Rose selvatiche

Rose selvatiche

Queste rose sono varietà selvatiche, a fiore singolo e che producono bacche. Molte vengono utilizzate anche nelle aree di verde pubblico. Ne esistono più di cento specie, tra cui la Rosa gallica, che cresce fino ad un metro di altezza, ma produce molti succhioni. I grandi fiori rosa compaiono in giugno.

La Rosa moschata, proveniente dalla Turchia, può raggiungere gli otto metri d’altezza e i fiori bianchi dal profumo di muschio sbocciano in giugno.

La Rosa moyesii, proveniente dalla Cina orientale, cresce fino ai tre metri e fiorisce in tonalità dal rosa al rosso sangue da giugno in poi. Presenta anche una grande quantità di bacche arancioni (dette piccole “bottiglie”).

La Rosa multiflora, originaria del Giappone, forma mazzetti di piccoli fiori bianchi profumati, seguiti da bacche rosso-arancio. Estremamente spinosa, perfetta come confine impenetrabile, raggiunge un’altezza massima di due metri.

La Rosa nitida, originaria del Nord America, raggiunge un’altezza di soli cinquanta centimetri. I piccoli fiori rosa sbocciano da giugno, per poi diventare bacche arancioni. Perfetta per bordure o basse siepi.

La Rosa pimpinellifolia, la rosa di macchia, presenta fiori bianchi, rosa e giallini tra maggio e giugno, che diventano poi bacche scure. Gli ibridi di questa pianta vengono molto utilizzati.

La Rosa rubiginosa è la famosa rosa selvatica profumata, le cui foglie sprigionano un fresco profumo di mela. Alta fino a tre metri è originaria dell’Europa. Presenta molte spine arrotondate, fiori di un rosa brillante e bacche rosso-arancio.

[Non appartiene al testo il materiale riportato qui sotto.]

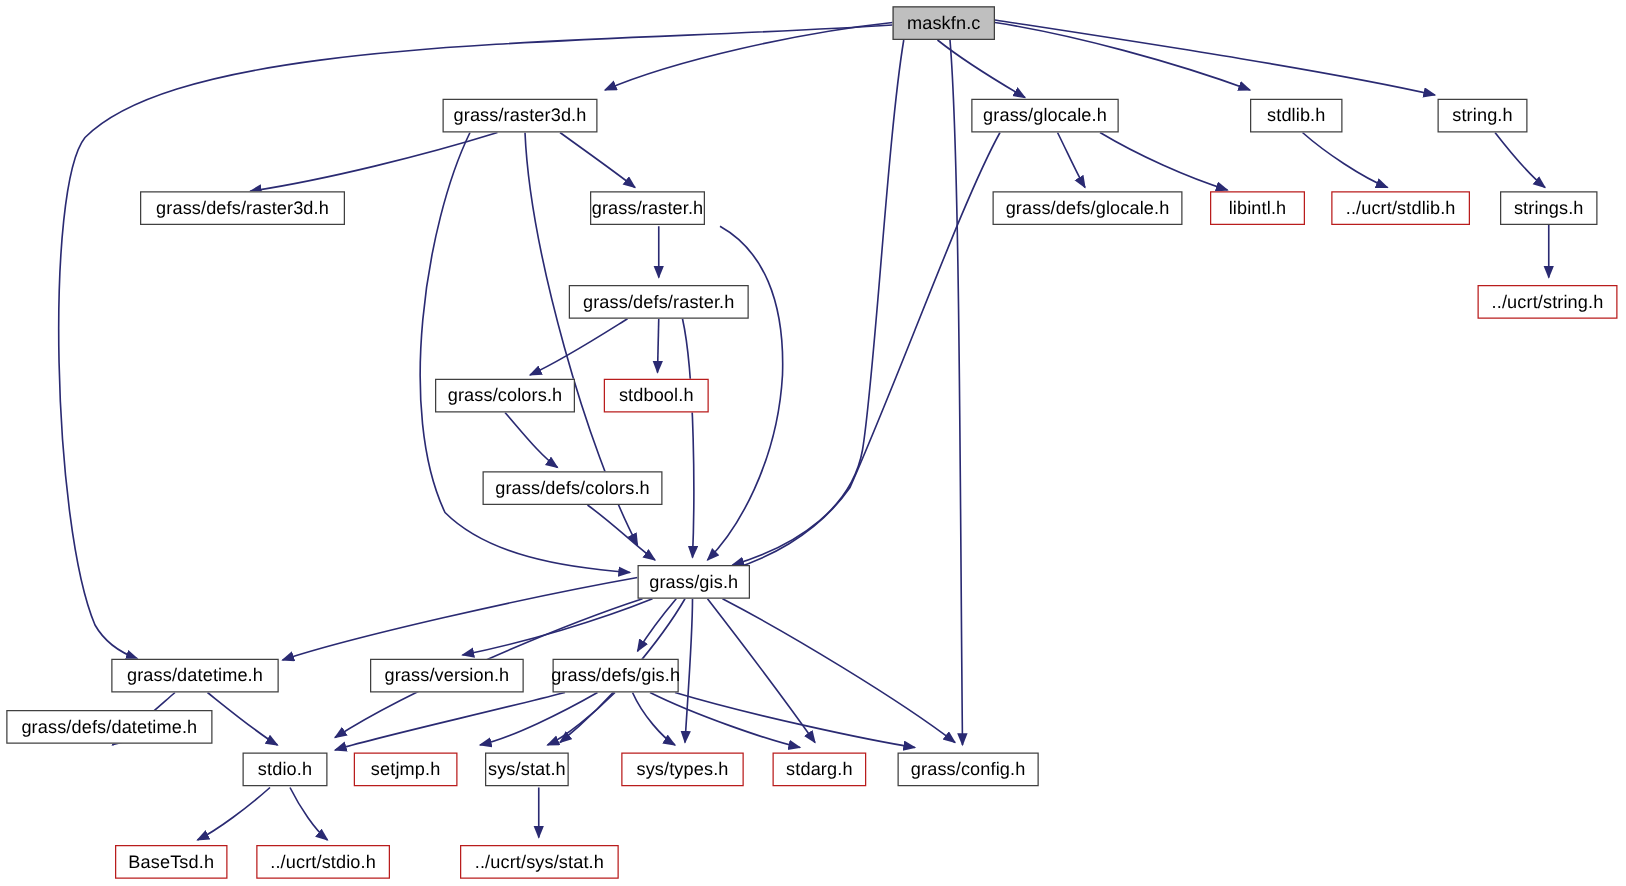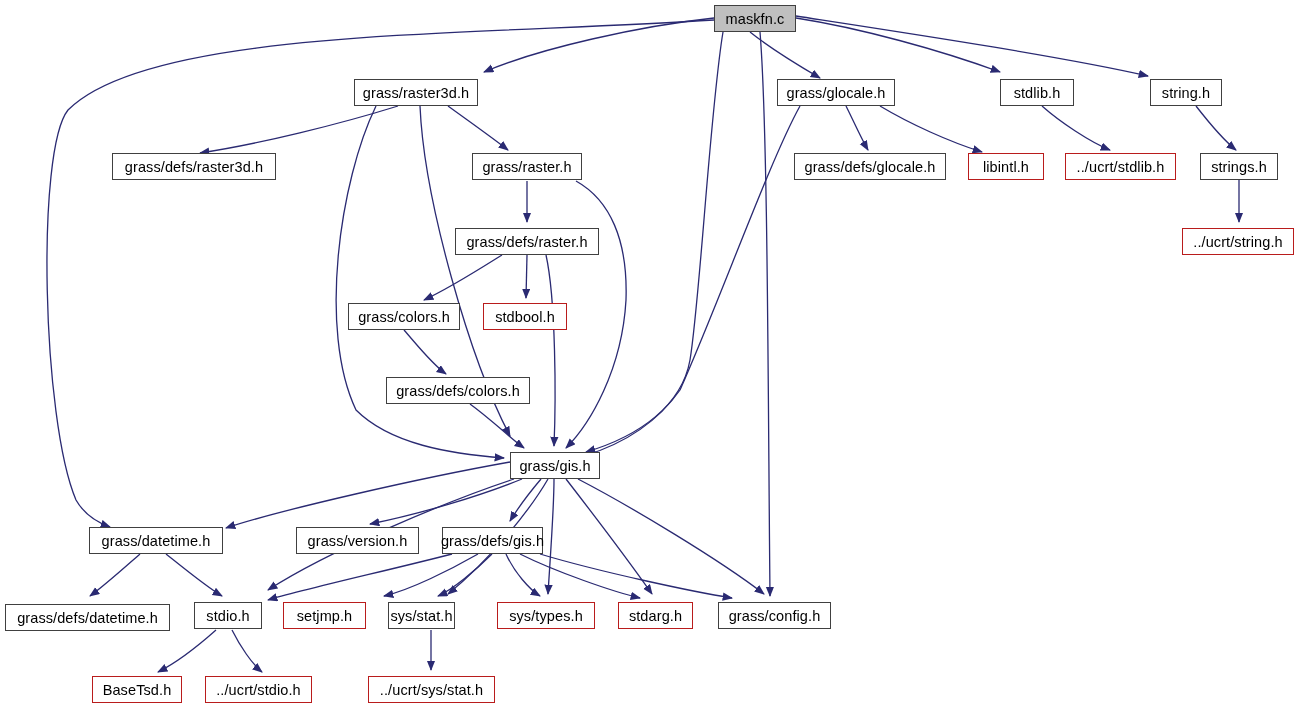--- a/index.html
+++ b/index.html
@@ -81,21 +81,21 @@
       </div>
       <div class="node" style="left: 1000px; top: 79px; width: 74px; height: 27px;">
         <span>stdlib.h</span>
       </div>
       <div class="node" style="left: 1150px; top: 79px; width: 72px; height: 27px;">
         <span>string.h</span>
       </div>
       <div class="node" style="left: 112px; top: 153px; width: 164px; height: 27px;">
         <span>grass/defs/raster3d.h</span>
       </div>
-      <div class="node" style="left: 472px; top: 153px; width: 110px; height: 27px;">
+      <div class="node" style="left: 472px; top: 153px; width: 92px; height: 27px;">
         <span>grass/raster.h</span>
       </div>
       <div class="node" style="left: 794px; top: 153px; width: 152px; height: 27px;">
         <span>grass/defs/glocale.h</span>
       </div>
       <div class="node lib" style="left: 968px; top: 153px; width: 76px; height: 27px;">
         <span>libintl.h</span>
       </div>
       <div class="node lib" style="left: 1065px; top: 153px; width: 111px; height: 27px; text-align: right;">
         <span>../ucrt/stdlib.h</span>
@@ -123,21 +123,21 @@
       </div>
       <div class="node" style="left: 89px; top: 527px; width: 134px; height: 27px;">
         <span>grass/datetime.h</span>
       </div>
       <div class="node" style="left: 296px; top: 527px; width: 123px; height: 27px;">
         <span>grass/version.h</span>
       </div>
       <div class="node" style="left: 442px; top: 527px; width: 101px; height: 27px;">
         <span>grass/defs/gis.h</span>
       </div>
-      <div class="node" style="left: 5px; top: 604px; width: 165px; height: 27px;">
+      <div class="node" style="left: 5px; top: 568px; width: 165px; height: 27px;">
         <span>grass/defs/datetime.h</span>
       </div>
       <div class="node" style="left: 194px; top: 602px; width: 68px; height: 27px;">
         <span>stdio.h</span>
       </div>
       <div class="node lib" style="left: 283px; top: 602px; width: 83px; height: 27px;">
         <span>setjmp.h</span>
       </div>
       <div class="node" style="left: 388px; top: 602px; width: 67px; height: 27px;">
         <span>sys/stat.h</span>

La Rosa rugosa arriva dalla Cina. Può raggiungere il metro d’altezza e presenta foglie rugose, spine e aculei sui germogli, nonché grandi fiori rosa intenso e grosse bacche dall’arancio al rosso. Perfette come siepi impenetrabili.

Rose da siepe

Candidati ideali sono le specie selvatiche come la Rosa canina, la R. glauca, la R. moyesii, la R. rubiginosa, la R. rugosa e la R. pimpinellifolia, nonché le cultivar di queste specie in forma di arbusti come le seguenti varietà di R. rugosa: ‘Dagmar Hastrup’ (fiori rosa) e ‘Hansa’ (rosso scuro). La R. nitida è consigliata per le siepi basse, mentre la R. virginiana per quelle alte. Naturalmente potrete utilizzare anche rose rampicanti allevate su sostegno a rete o filo metallico.

Ricche di vitamine

Le rose selvatiche, in particolare, producono molte bacche, la cui polpa contiene vitamina C in grandi quantità. Le bacche della Rosa rugosa vengono addirittura coltivate per questo motivo. Vengono utilizzate per produrre bevande ad alto contenuto vitaminico, anche in forma di sciroppo, nonché la famosa marmellata di bacche di rosa, di cui puoi trovare diverse ricette in internet, molto semplici da realizzare anche a casa.